#### Data records ####

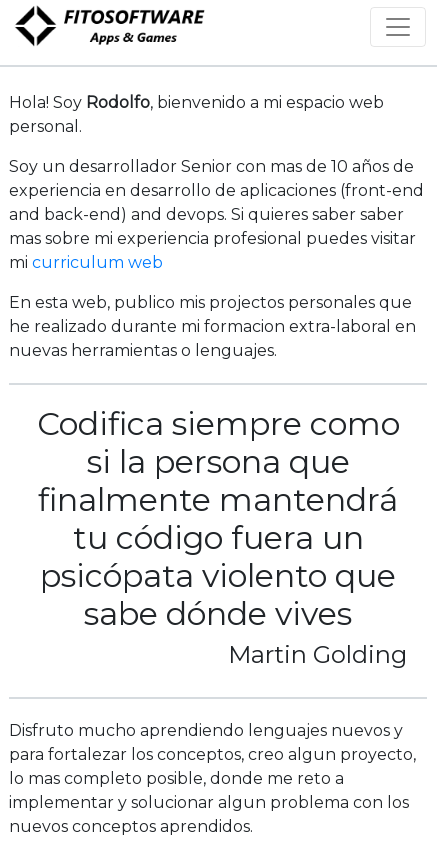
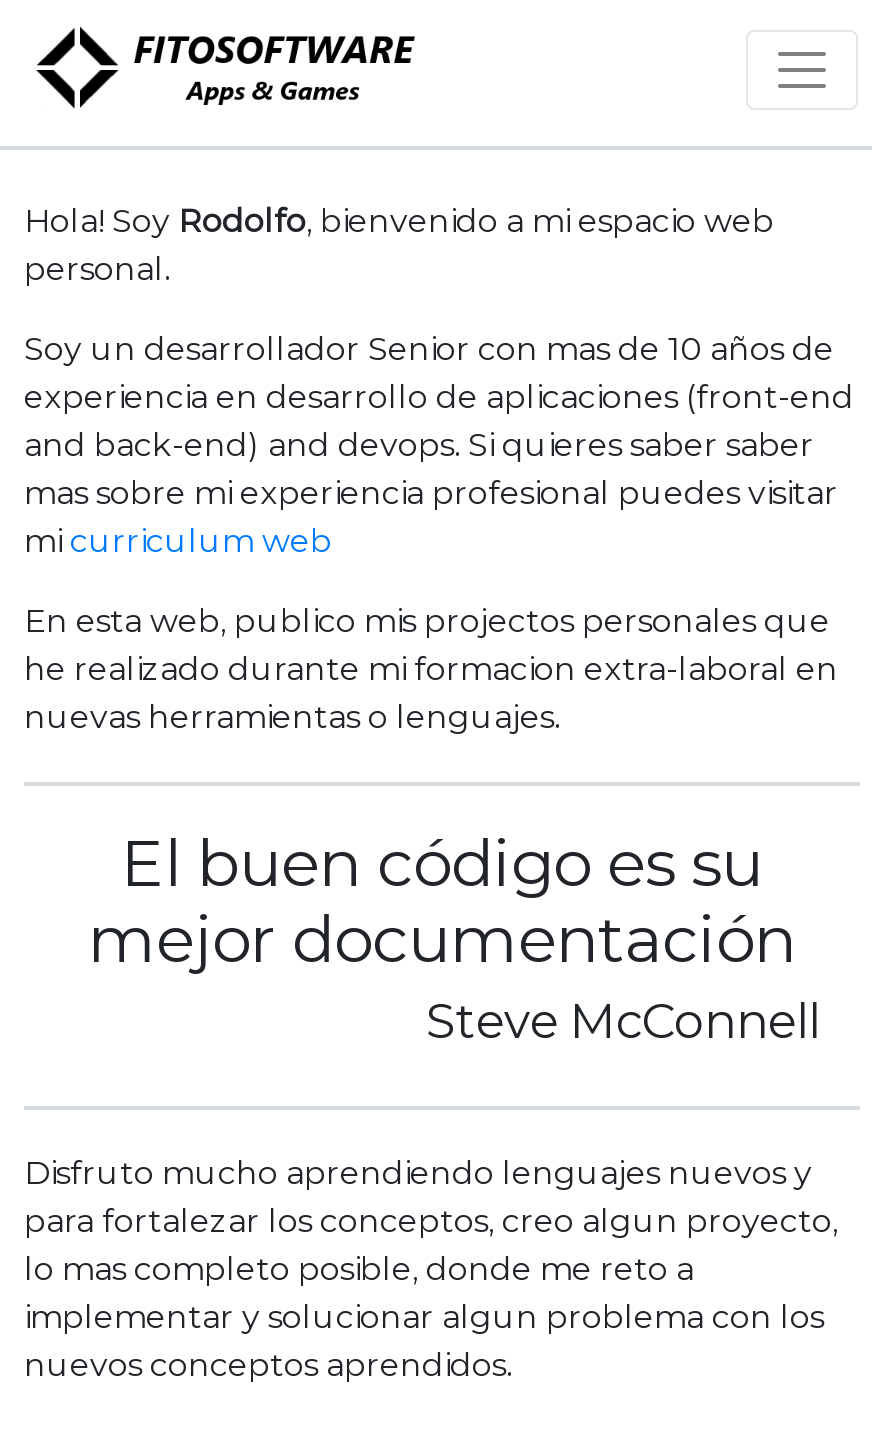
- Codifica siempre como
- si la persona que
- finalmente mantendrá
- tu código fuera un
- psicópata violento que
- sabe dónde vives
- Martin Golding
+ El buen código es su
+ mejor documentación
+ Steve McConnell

####
#### Data records ####

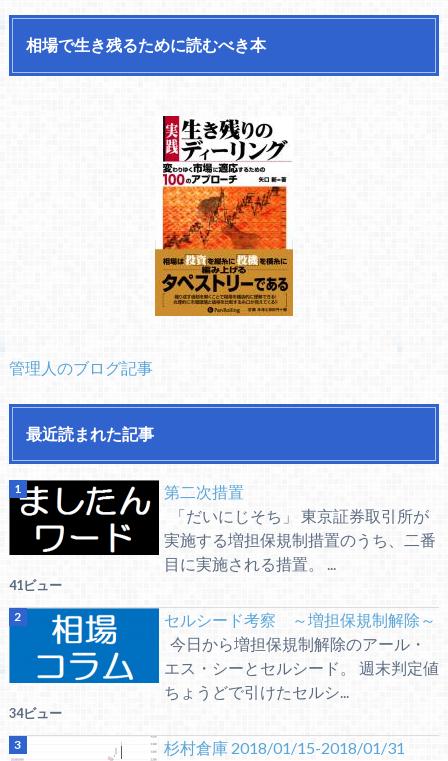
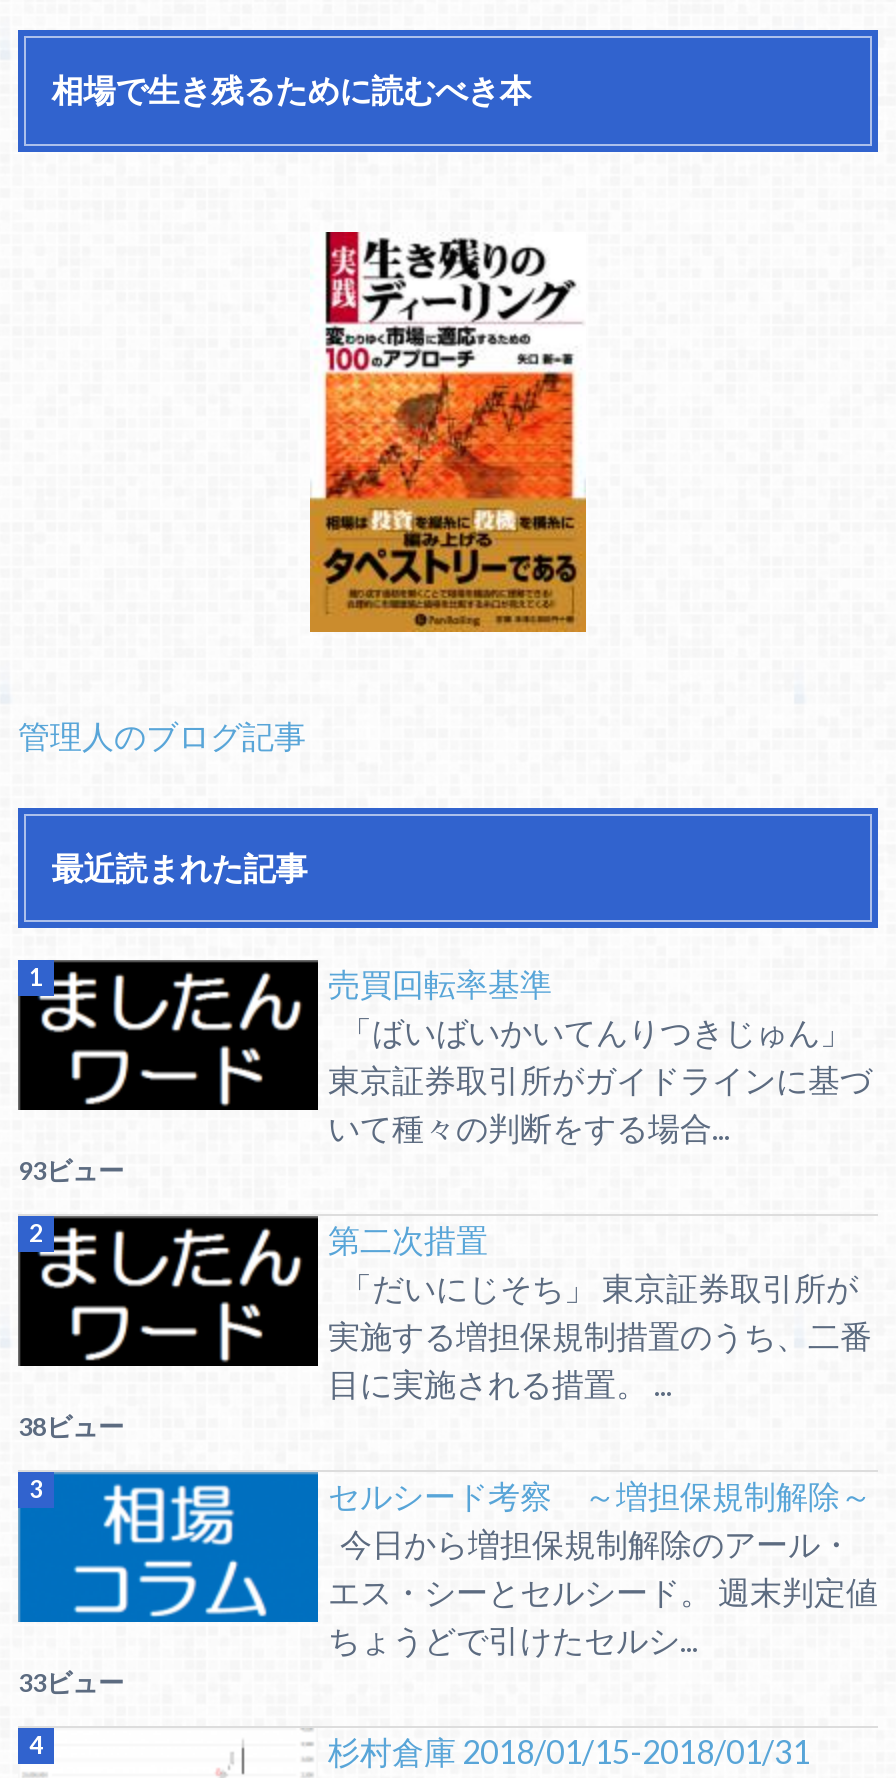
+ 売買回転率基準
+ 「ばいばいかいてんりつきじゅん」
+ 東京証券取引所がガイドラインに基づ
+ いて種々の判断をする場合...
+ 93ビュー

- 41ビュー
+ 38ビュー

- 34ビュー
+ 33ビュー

####

Task to carry out.
Determine how many lines of the listing above contain the string "código", and answer with that figure alone.

Exercise answer.
2